Application of laparoendoscopic single-site inguinal lymphadenectomy for primary vaginal cancer

Jingyun Xu 1, Xin Yang 2, Bo Ding 1, Xiaoyu Zhang 1, Yang Shen 1 , ( )   

  1. 1. Department of Gynecology & Obstetrics, Zhongda Hospital Affiliated to Southeast University, Nanjing 210009, China
    2. Medical School, Southeast University, Nanjing 210009, China
  • Received:2018-09-20 Online:2018-10-30 Published:2018-10-30
  • Contact: Yang Shen
  • About author:
    Corresponding author: Shen Yang, Email:

Abstract:

Objective

To investigate the clinical feasibility and surgical strategies of laparoendoscopic single-site inguinal lymphadenectomy(LESS-IL)in the treatment of primary vaginal cancer, and to provide some experience and reference for its application of vaginal cancer.

Methods

We retrospectively analyzed clinical data and surgical strategies of two patients with primary vaginal cancer who were successfully implemented LESS-IL in the Department of Gynecology, Zhongda Hospital Affiliated to Southeast University from Jun.to Jul. 2018.

Results

LESS-IL was successfully completed in total four sides of two patients, no case was conversion to conventional laparoscopic or open surgery. The mean operation time and intraoperative blood loss of each side was 45 min(35-55 min) and 45 ml (20-85 ml) respectively. The mean numbers of lymph nodes removed was 7.2 (6-9) in each side, and two (12%) positive lymph nodes were detected in one patient′s groin area.
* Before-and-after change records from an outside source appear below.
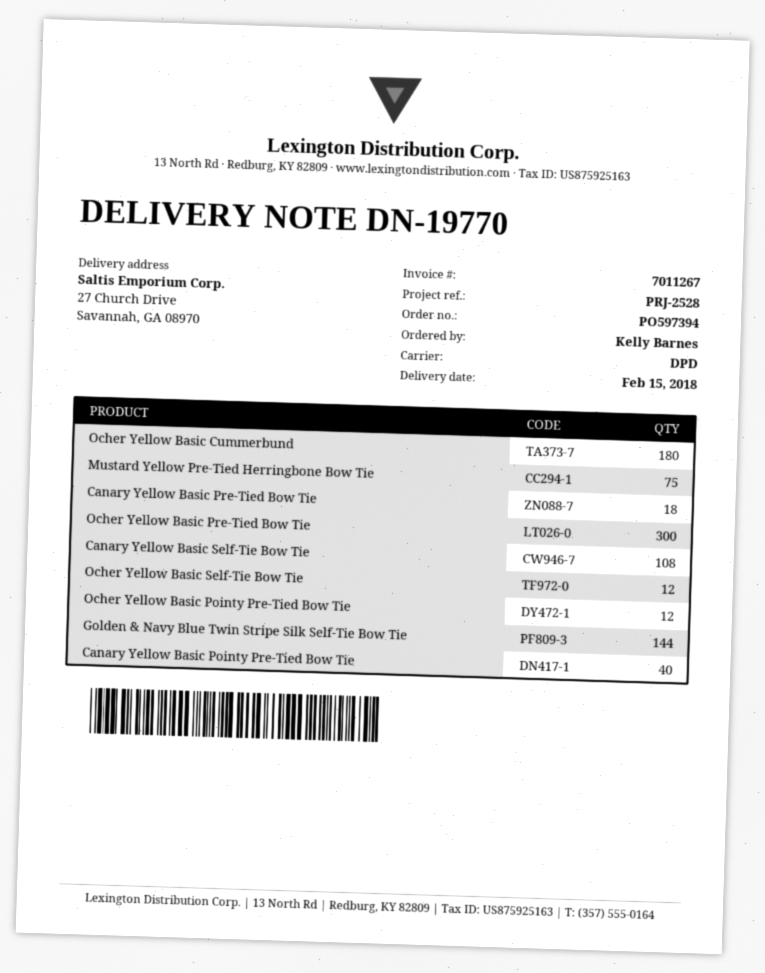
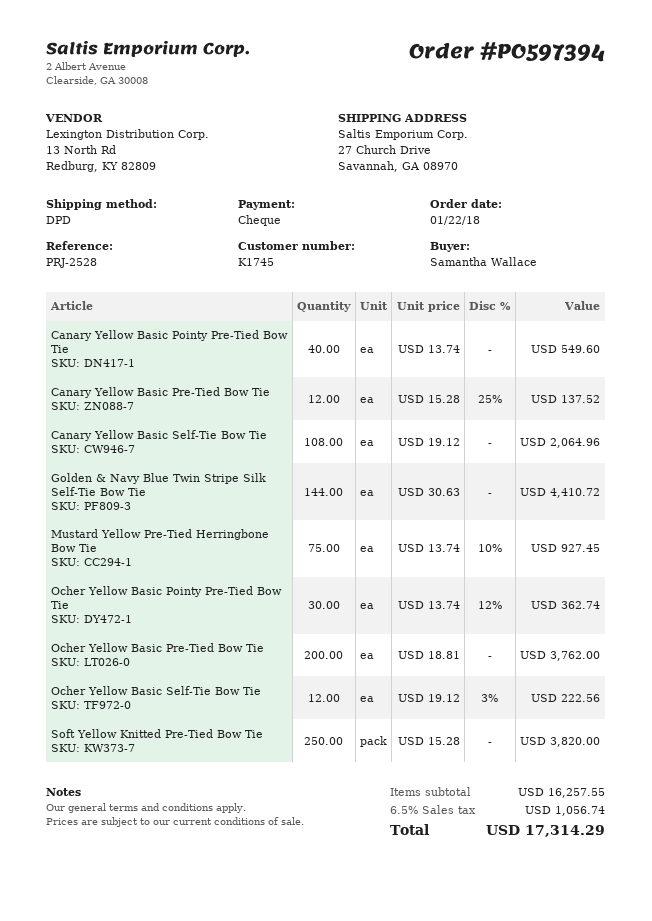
ordered by: Kelly Barnes -> Samantha Wallace
Ocher Yellow Basic Cummerbund: 180 -> none
Canary Yellow Basic Pre-Tied Bow Tie: 18 -> 12
Ocher Yellow Basic Pre-Tied Bow Tie: 300 -> 200
Ocher Yellow Basic Pointy Pre-Tied Bow Tie: 12 -> 30
Soft Yellow Knitted Pre-Tied Bow Tie: none -> 250

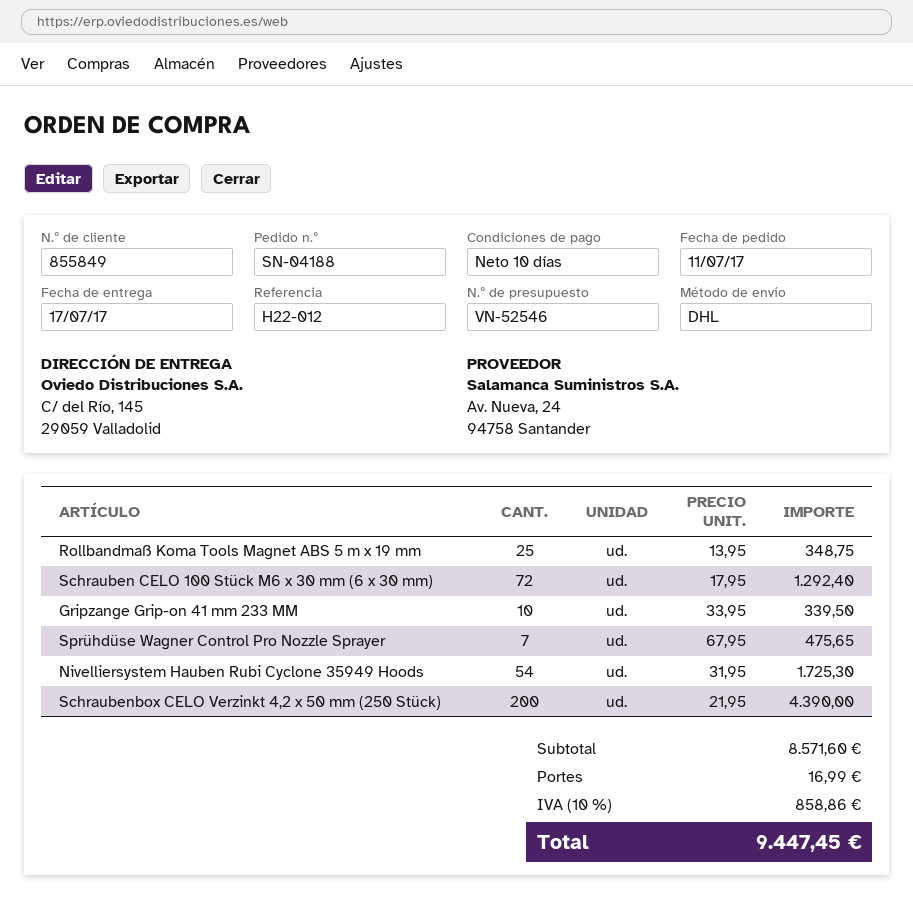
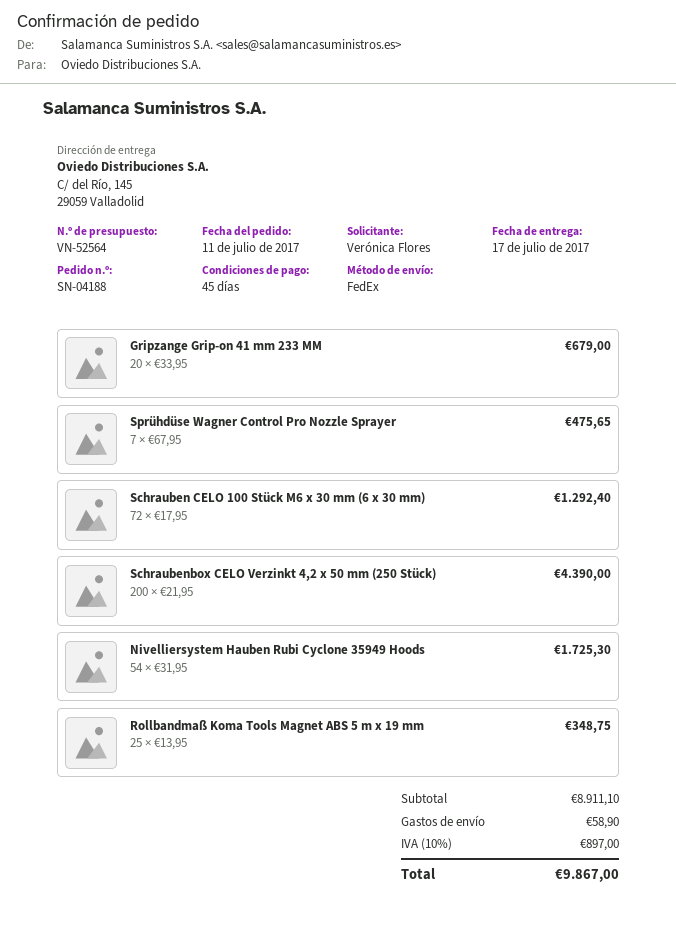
quote number: VN-52546 -> VN-52564
payment terms: 10 days -> 45 days
shipping method: DHL -> FedEx
Gripzange Grip-on 41 mm 233 MM: 10 x 33.95 = 339.50 -> 20 x 33.95 = 679.00
subtotal: 8571.60 -> 8911.10
shipping: 16.99 -> 58.90
tax: 10% = 858.86 -> 10% = 897.00
total: 9447.45 -> 9867.00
Both two cases were treated with sufficient drainage and the mean daily drainage volume was 32.5 ml(2-250 ml), while the drainage tube was all removed in the eighth postoperative day. Till now, no complications like incision infection, incision splitting, skin necrosis and lymphedema were observed in two cases, neither tumor recurrence and metastasis.

Conclusions

LESS-IL for treating primary vaginal cancer is safe and feasible, which could diminish postoperative complications.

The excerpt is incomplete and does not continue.